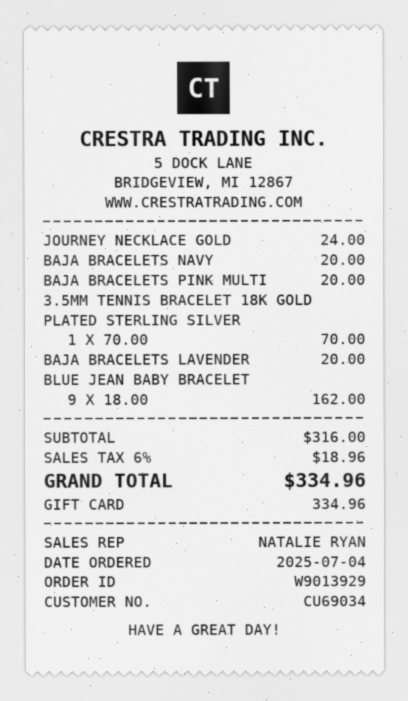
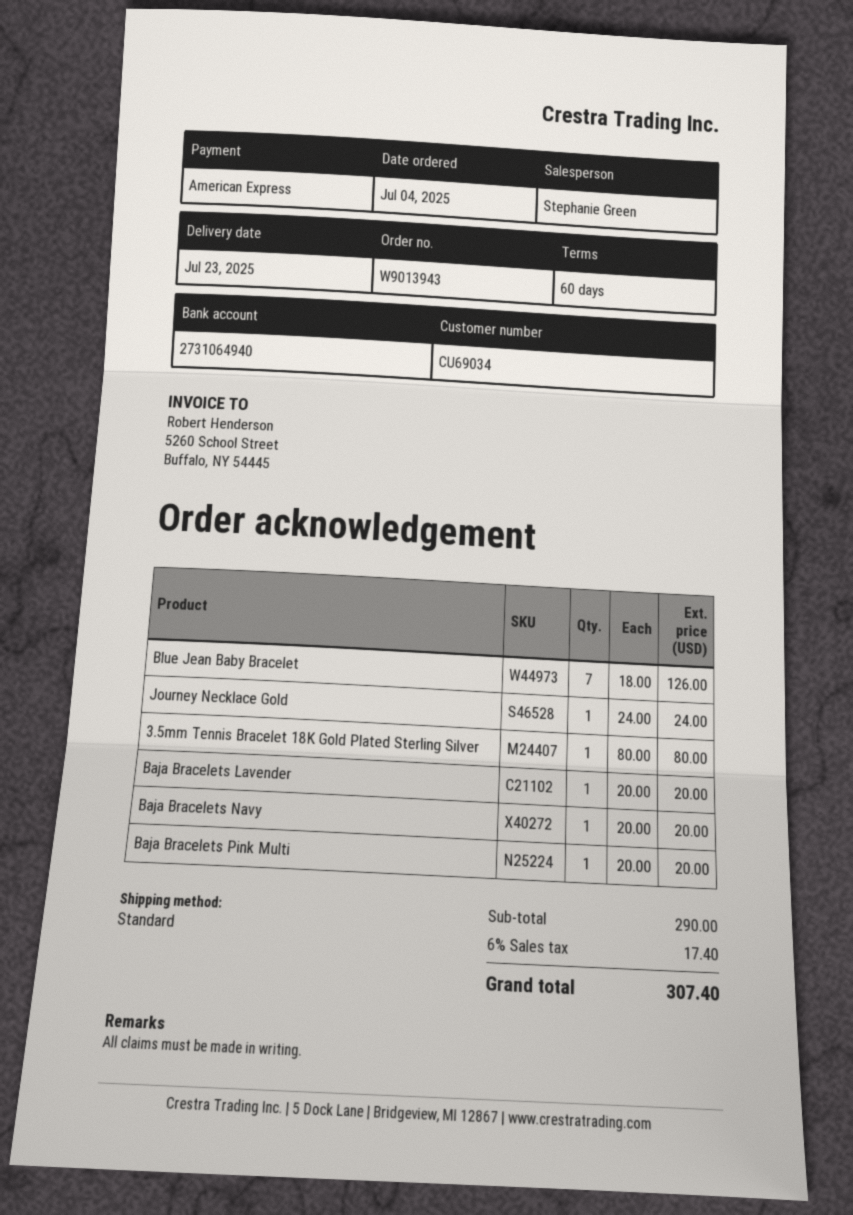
order number: W9013929 -> W9013943
sales rep: NATALIE RYAN -> Stephanie Green
payment method: gift card -> American Express
3.5MM TENNIS BRACELET 18K GOLD PLATED STERLING SILVER: 1 x 70.00 = 70.00 -> 1 x 80.00 = 80.00
BLUE JEAN BABY BRACELET: 9 x 18.00 = 162.00 -> 7 x 18.00 = 126.00
subtotal: 316.00 -> 290.00
tax: 6% = 18.96 -> 6% = 17.40
total: 334.96 -> 307.40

------------------------------------------------------------------------

Wherever the word "BRACELET" appears in the records above, copy that line.

3.5MM TENNIS BRACELET 18K GOLD PLATED STERLING SILVER: 1 x 70.00 = 70.00 -> 1 x 80.00 = 80.00
BLUE JEAN BABY BRACELET: 9 x 18.00 = 162.00 -> 7 x 18.00 = 126.00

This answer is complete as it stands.